- Born: 28 February 1913 Goychay, Baku Governorate, Russian Empire
- Died: 19 December 1990 (aged 77) Baku, Azerbaijan SSR, Soviet Union
- Occupation: Screenwriter, playwright
- Period: 1942–1979

= Anvar Mammadkhanli =

Azerbaijani writer

Anvar Gafar oghlu Mammadkhanli (Ənvər Qafar oğlu Məmməmədxanlı; 28 February 1913 – 19 December 1990) was a Soviet and Azerbaijani screenwriter and playwright. He was a member of the Union of Azerbaijani Writers since 1938.

==Biography==
Anvar Mammadkhanli was born in 1913 in the provincial town of Goychay. Mammadkhanli was five when the independent Azerbaijan Democratic Republic began its three years of existence and eight when the Bolsheviks finally took control of Azerbaijan. The idealism and energy of Soviet communism in the 1920s left their mark on his work. Anvar Mammadkhanli studied at a technical college in Baku. He completed two years of distance study at the prestigious Oil Institute. Despite his technical background, Mammadkhanli moved in the 1930s into translating and editorial work. Anvar Mammadkhanli was a special correspondent for the Azerbaijani army newspaper Qizil Ordu during the Second World War. In 1944–46 where he was a special correspondent for the army newspaper Vatan yolunda, published in Tabriz. Mammadkhanli worked for 18 years as chief script editor at Azerbaijanfilm. He continued to translate literary classics into Azerbaijani and was a member of Soviet delegations that visited Cuba, Turkey and Spain. Anvar Mammadkhanli died in 1990 at the age of 77 and is buried in the Avenue of Honour in Baku.

==Creativity==

===The Poet of Prose===
Anvar Mammadkhanli was part of a generation of talented writers who burst onto the literary scene with their own distinctive styles. His first collection of stories was Baku Nights (1935). The combination of realism and romanticism found in the first of the stories in Baku Nights brings the city of Baku alive to the reader. Mammadkhanli's prose is especially lyrical. Writing in 1939, critic Mikayil Rzaguluzade described the young writer as the founder of lyrical, psychological and emotional prose in Azerbaijan. Forty-five years later, another critic, Professor Abbas Zamanov, dubbed him the 'poet of prose'.

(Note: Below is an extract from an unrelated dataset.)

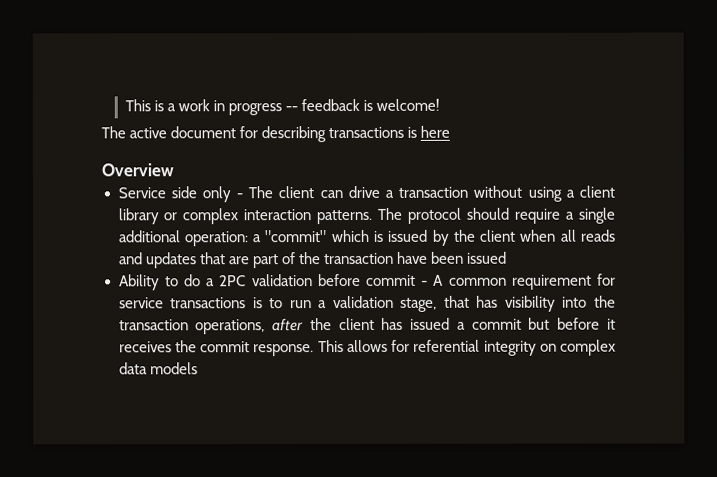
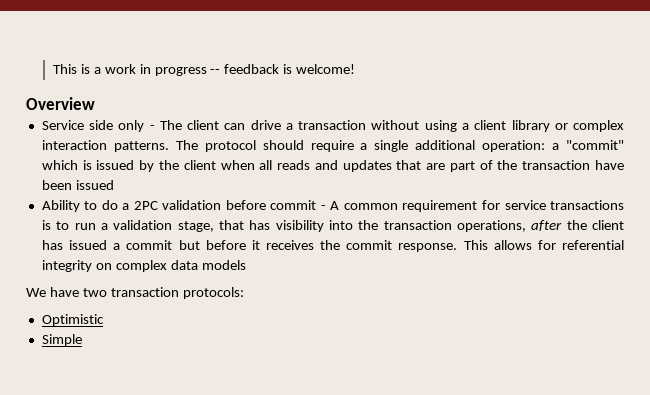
- The active document for describing transactions is here
+ We have two transaction protocols:
+ Optimistic
+ Simple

Mammadkhanli is an author who loves his characters. They are modern thinkers for their time, sensitive, with a sense of responsibility and duty to society. Through his characters, Mammadkhanli draws the reader into the struggle for justice, truth, fresh ways of thinking and high ideals against inertia, hostility, selfishness and outdated concepts. Even when some characters die in the struggle, the writer's commitment to fighting social injustice does not waver.

Baku Nights and the stories Sevinj and My Mother's Death were part of school textbooks in Azerbaijan for more than 40 years.

==Plays==

Director Mehdi Mammadov described Anvar Mammadkhanli's work for the stage as 'monumental dramas and dramatic pictures with a large frame that keep alive the traditions of realism in our national play-writing, and are in accord with the important and complicated problems of contemporary life and the arts'.

===Play works===
- In the Fire
- The Beauty of Shirvan (comedy)

==Films==

- Leyli and Majnun
- Babak

==Awards==
The work "City of the East" that was staged in 1957 in the Academic Drama Theatre was awarded with the USSR State Prize. However, the author's name was not in the list of award recipients.

==Works==
- Fire to the West.
- Mothers and roads.
- Sevinj
- My Mother's Death
- Fountain of life.
- 25 spring (essay). Tabriz.
- The Ice Statue
- Morning of the East
- Rose buds.

==100th jubilee==
On 5 June 2013, ANAS Institute of Literature named after Nizami Ganjavi held an academic session devoted to one of the notable figures of Azerbaijan literature, talented prosiest, scenarist and translator Anvar Mammadkhanli's 100th jubilee.